2022-07-20
Real-time data processing using kinesis and lambda
Intro: I'm Sarah, (twitter: serverlesssarah), work at Lego group.
Written today's talk on medium - implementation detail there
- why data streams
- architecture
- overview of kinesis
examples:
- click stream from website for analytics
- take data and personalize marketing emails based on what people do on the website
- IOT devices - eg F1 racecar, taking in sensor data, analysing so team can improve car
This talk: web dev examples
Events:
- user logged in
- product A added to cart
Logic ✨
Output:
- ad campaigns
- product performance
- A/B testing
AWS here, but concepts apply elsewhere
SQS more queueing, Kinesis more streaming
Can have multiple consumers on a kinesis stream. Multiple services can ingest event A - SQS doesn't allow this.
Kinesis allows replaying records - if system goes down, you can replay.
Large capacity: you can batch thousands of records with Kinesis, not with SQS
Data analytics Data Firehose Data Streams Video Streams
Firehose and Streams often get mixed up
Firehose is loading data (eg into a data lake)
Streams is more about how other services might want to ingest the data
Events come in from website, stream them to consumers with kinesis data streams, then process in lambda consumers, that direct to eventbridge or S3 or whatever
Simple data stream: broken down into shards. Within shard, in-order delivery; multiple shards have no order guarantees between shards.
Scaling bottlenecks:
- too many writes to data stream
- too many reads
Too many writes -> need to consider more shards.
Per shard: 1MB/s writes or 1000 records/s. Reads: 2MB/s or 5 read/s (with maximum 1000 records per read)
Metrics are your friend: enhanced shard-level metrics.
For a single shard, you get stream-level metrics out of the box which is fine.
Set up CloudWatch alarms on the metrics we discussed. Then you can find the shard causing the problem.
Increasing the number of shards. We need a shard key. We might want each user's records to be in a single shard.
Bad partitioning: eg on event id rather than user id.
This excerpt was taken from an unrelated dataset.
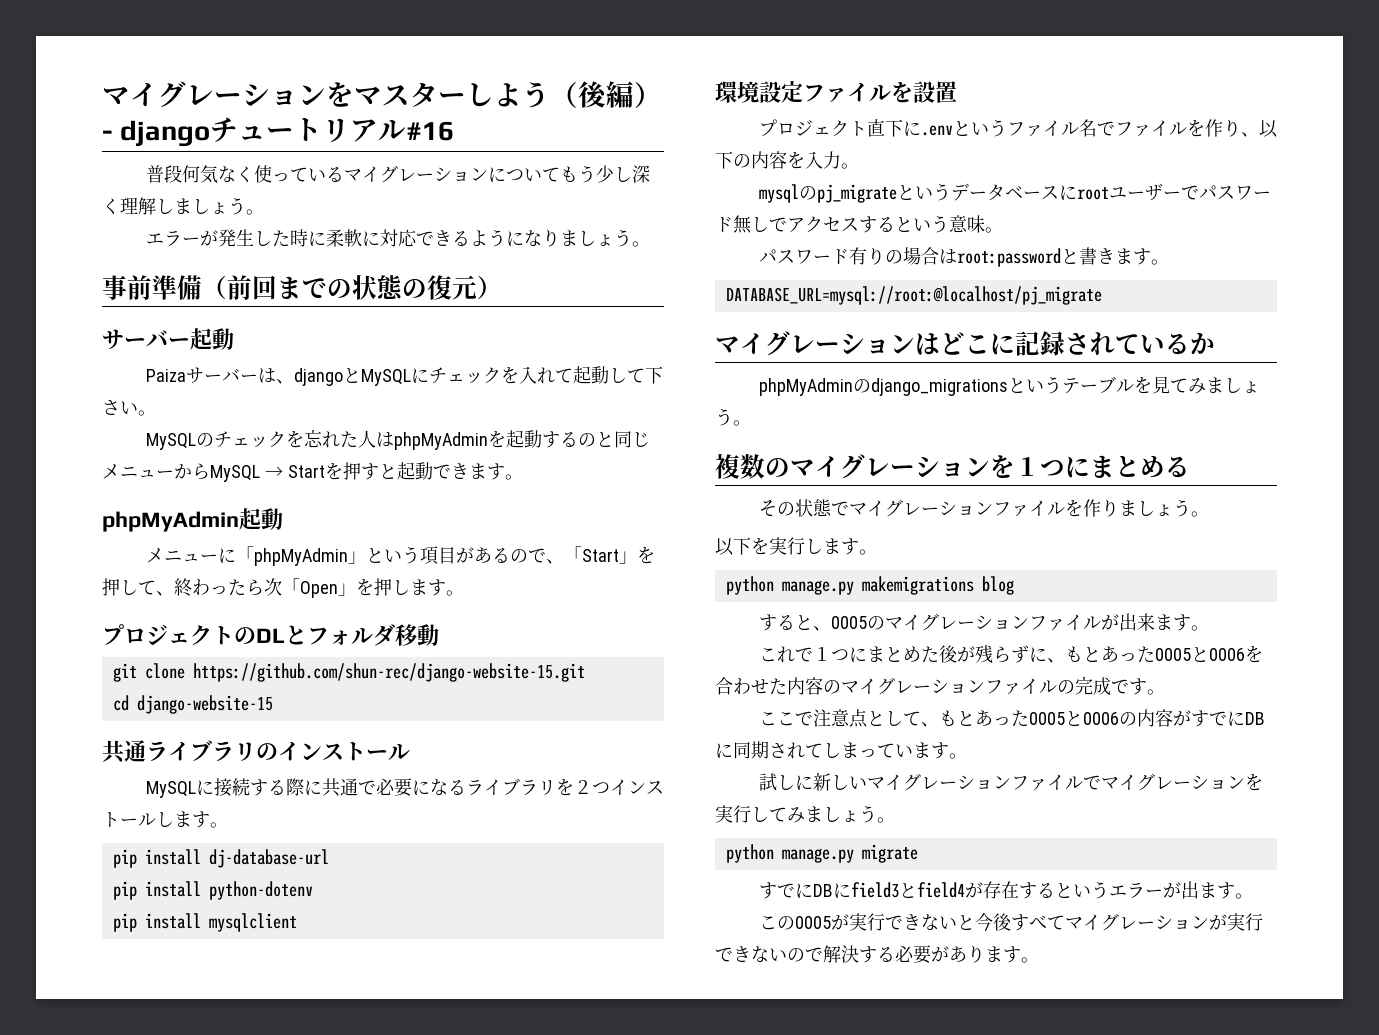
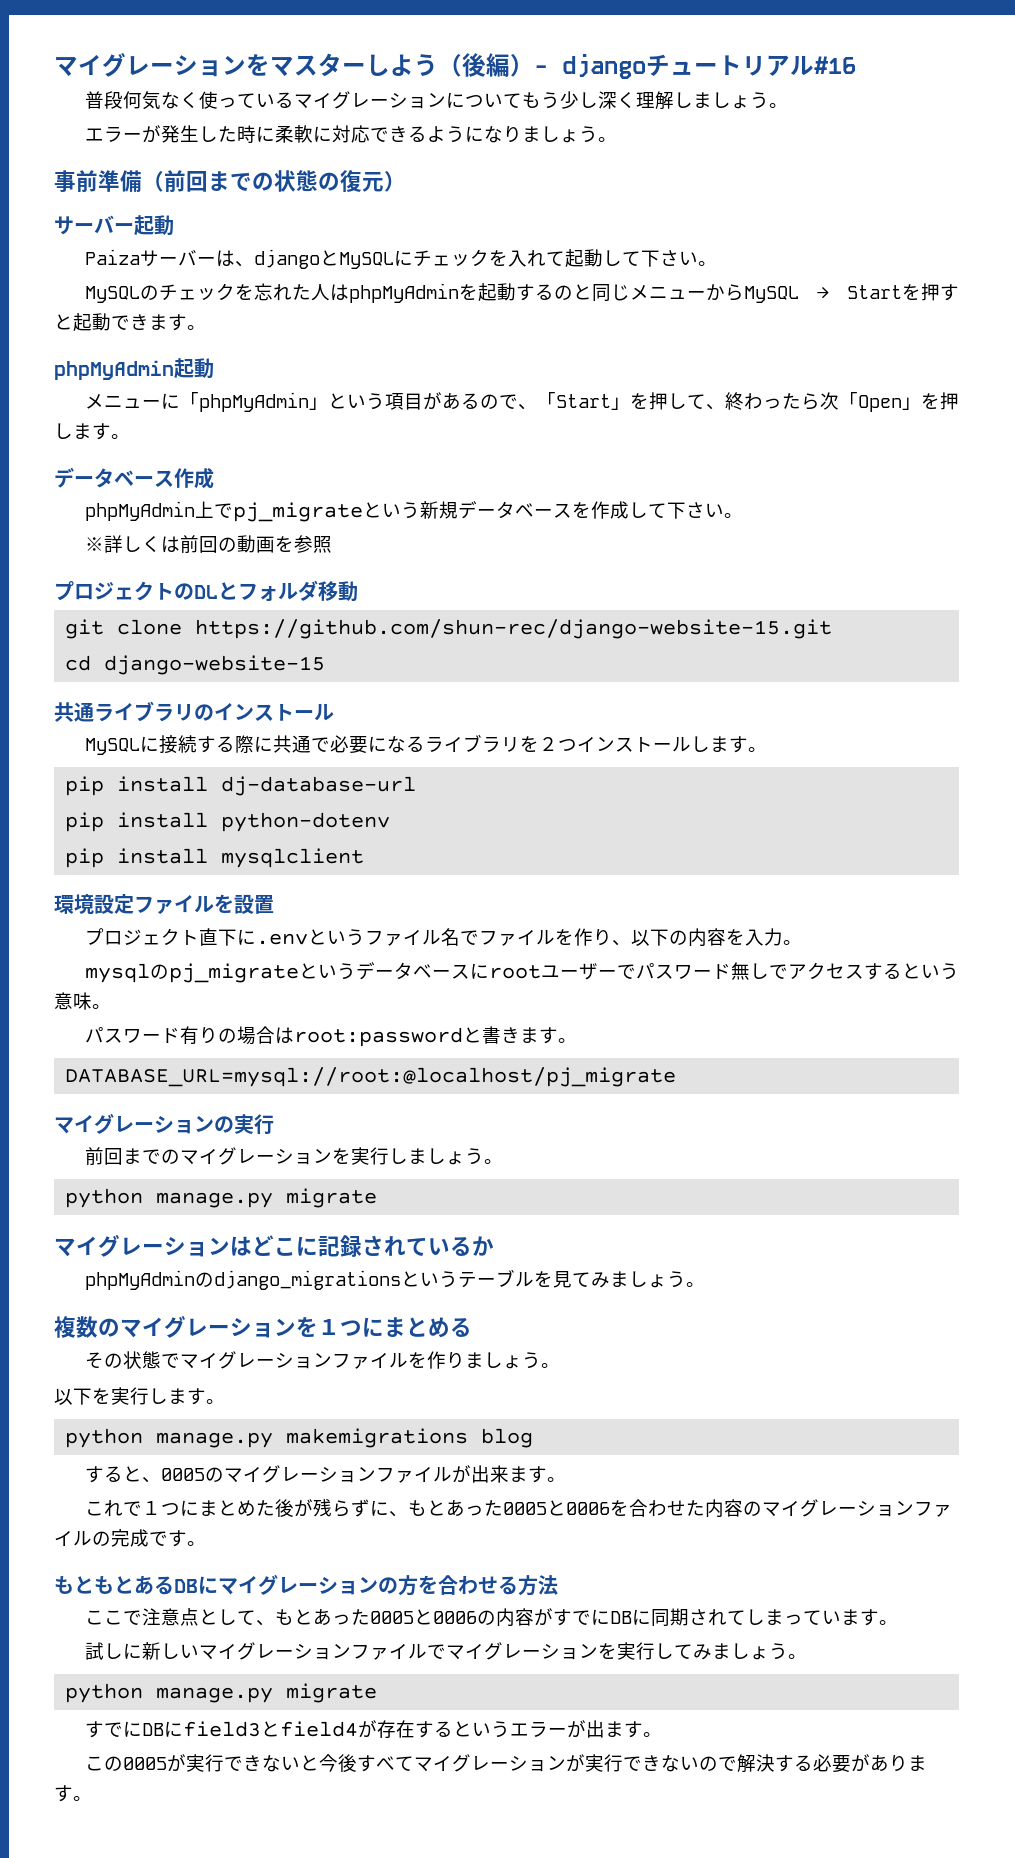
(464, 593) none -> [54,467,214,489] [84,501,743,522] [84,535,332,553] // データベース作成 // phpMyAdmin上でpj_migrateという新規データベースを作成して下さい。 // ※詳しくは前回の動画を参照
(1102, 295) none -> [54,1113,274,1135] [84,1147,503,1165] [65,1188,378,1208] // マイグレーションの実行 // 前回までのマイグレーションを実行しましょう。 // python manage.py migrate
(1165, 692) none -> [54,1574,558,1596] // もともとあるDBにマイグレーションの方を合わせる方法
Hot/cold shards: if you partition on something that is "lumpy", one shard can get overloaded but others are underworked.
You pay for uptime of shards.
But on-demand mode - promises to be all-serverless method but I'm not so sure.
For me: serverless is pay-as-you-go. But on-demand charges you for convenience, and you always pay for a single shard.
Fairly new offering. Lots of people sticking with provisioned at the moment.
It's the best way of doing data streams in a serverless architecture.
Lambda can't keep up with data stream. Means:
- data not flowing in realtime
- if data lives in data stream longer than retention (24hrs) then data loss (!)
Metrics are your friend ✨
Kinesis: GetRecords.IteratorAgeMilliseconds. Want as close to zero as possible. Lambda: Duration.
Increase parallelisation on event mapping. One shard read by up to 10 lambdas. Still maintain order of processing - sequence number assigned to each event.
Horizontal scaling.
Beyond that, boost memory which also boosts CPU.
Also batch your records. If you have millions of records coming in, you don't want to invoke millions of times. Batch up instead.
Two conditions to tweak: batch size & batch window; whichever is met first will invoke the lambda.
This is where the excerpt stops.